Franz Merkhoffer

Personal information
- Date of birth: 29 November 1946 (age 79)
- Place of birth: Dettum, Germany
- Height: 1.79 m (5 ft 10 in)
- Position: Defender

Youth career
- 1956–1965: MTV Dettum
- 1965–1968: Hamburger SV

Senior career*
- Years: Team / Apps / (Gls)
- 1968–1984: Eintracht Braunschweig / 496 / (29)

International career
- 1969: West Germany U-23 / 1 / (0)

= Franz Merkhoffer =

German footballer

Franz Merkhoffer (born 29 November 1946) is a retired German footballer.
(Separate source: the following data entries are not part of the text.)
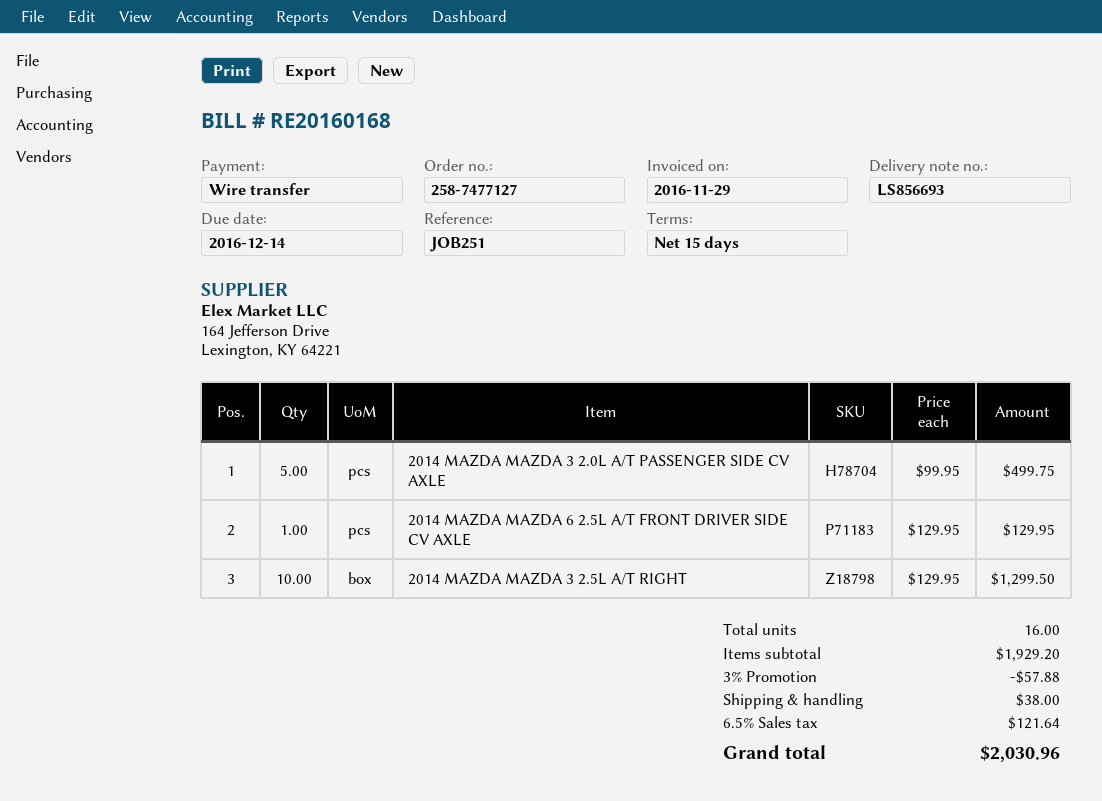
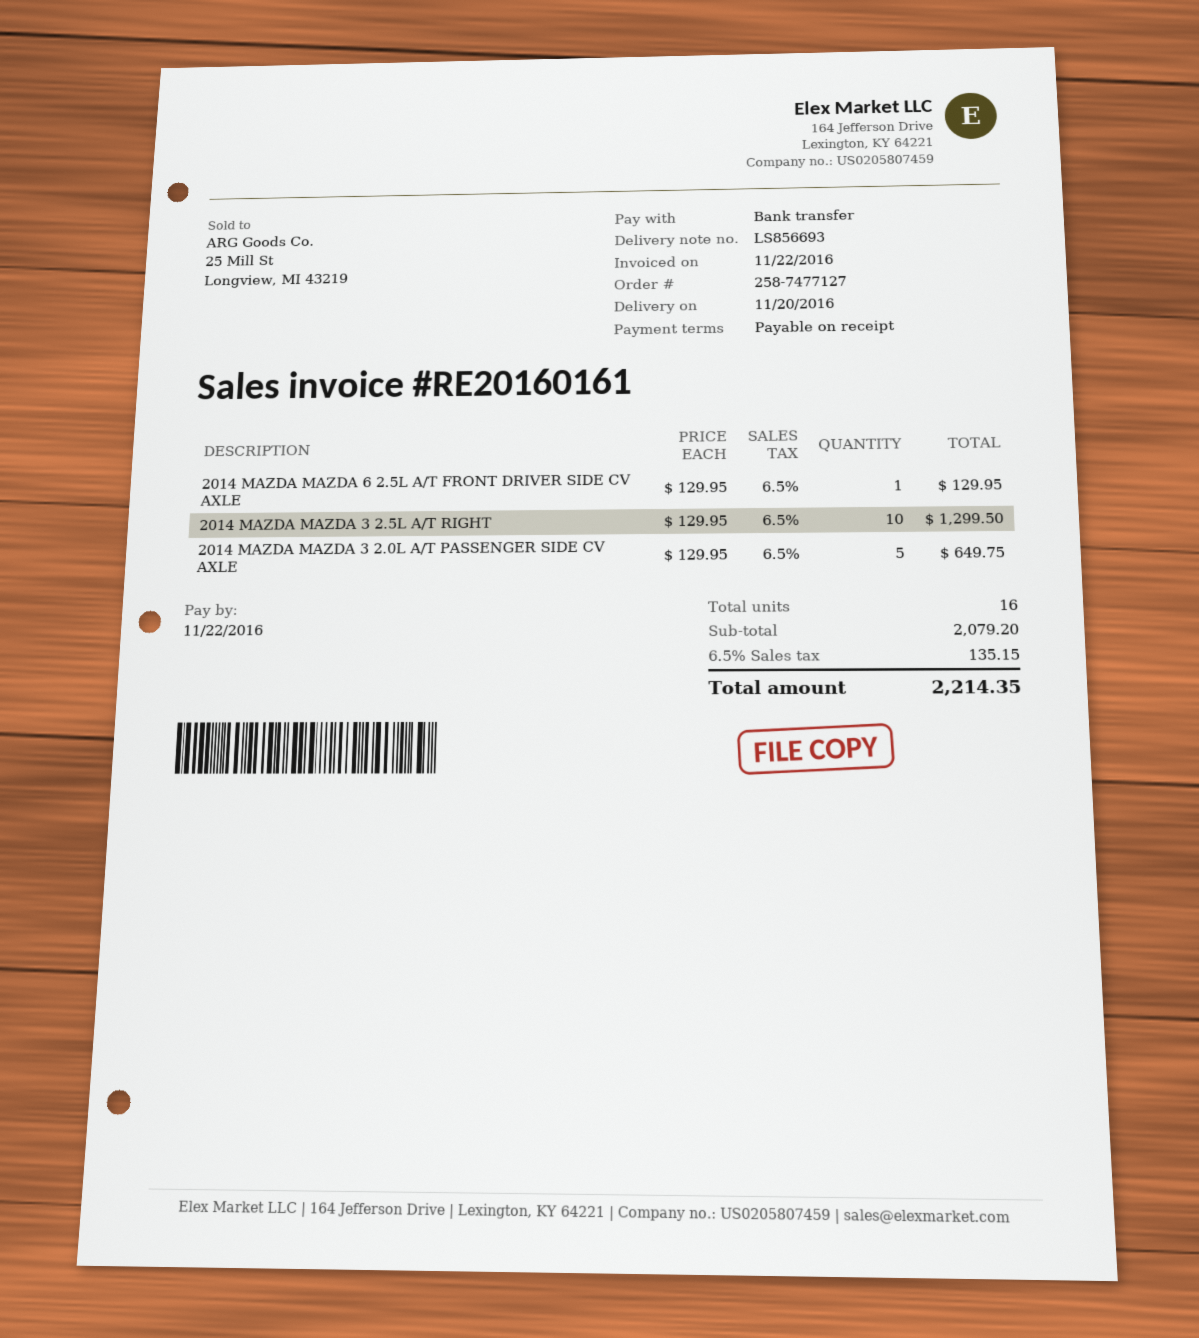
invoice number: RE20160168 -> RE20160161
invoice date: 2016-11-29 -> 2016-11-22
payment terms: 15 days -> on receipt
due date: 2016-12-14 -> 2016-11-22
2014 MAZDA MAZDA 3 2.0L A/T PASSENGER SIDE CV AXLE: 5 x 99.95 = 499.75 -> 5 x 129.95 = 649.75
subtotal: 1929.20 -> 2079.20
discount: 3% = 57.88 -> none
shipping: 38.00 -> none
tax: 6.5% = 121.64 -> 6.5% = 135.15
total: 2030.96 -> 2214.35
He is the record holder for most games played for Eintracht Braunschweig, where he spent his whole professional career.

== Career ==

After playing youth and amateur football for his hometown club MTV Dettum and Hamburger SV II, Merkhoffer joined Bundesliga side Eintracht Braunschweig in 1968. In Braunschweig he played 419 games in the Bundesliga between 1968 and 1983, becoming a mainstay in the club's defense for almost 16 years.

== Post-retirement ==

After retiring from football in 1984, Merkhoffer went into horse breeding.

== Personal life ==

Merkhoffer is father-in-law to American soccer player Jacob Thomas, who married Merkhoffer's daughter during his stay as a player at Eintracht Braunschweig.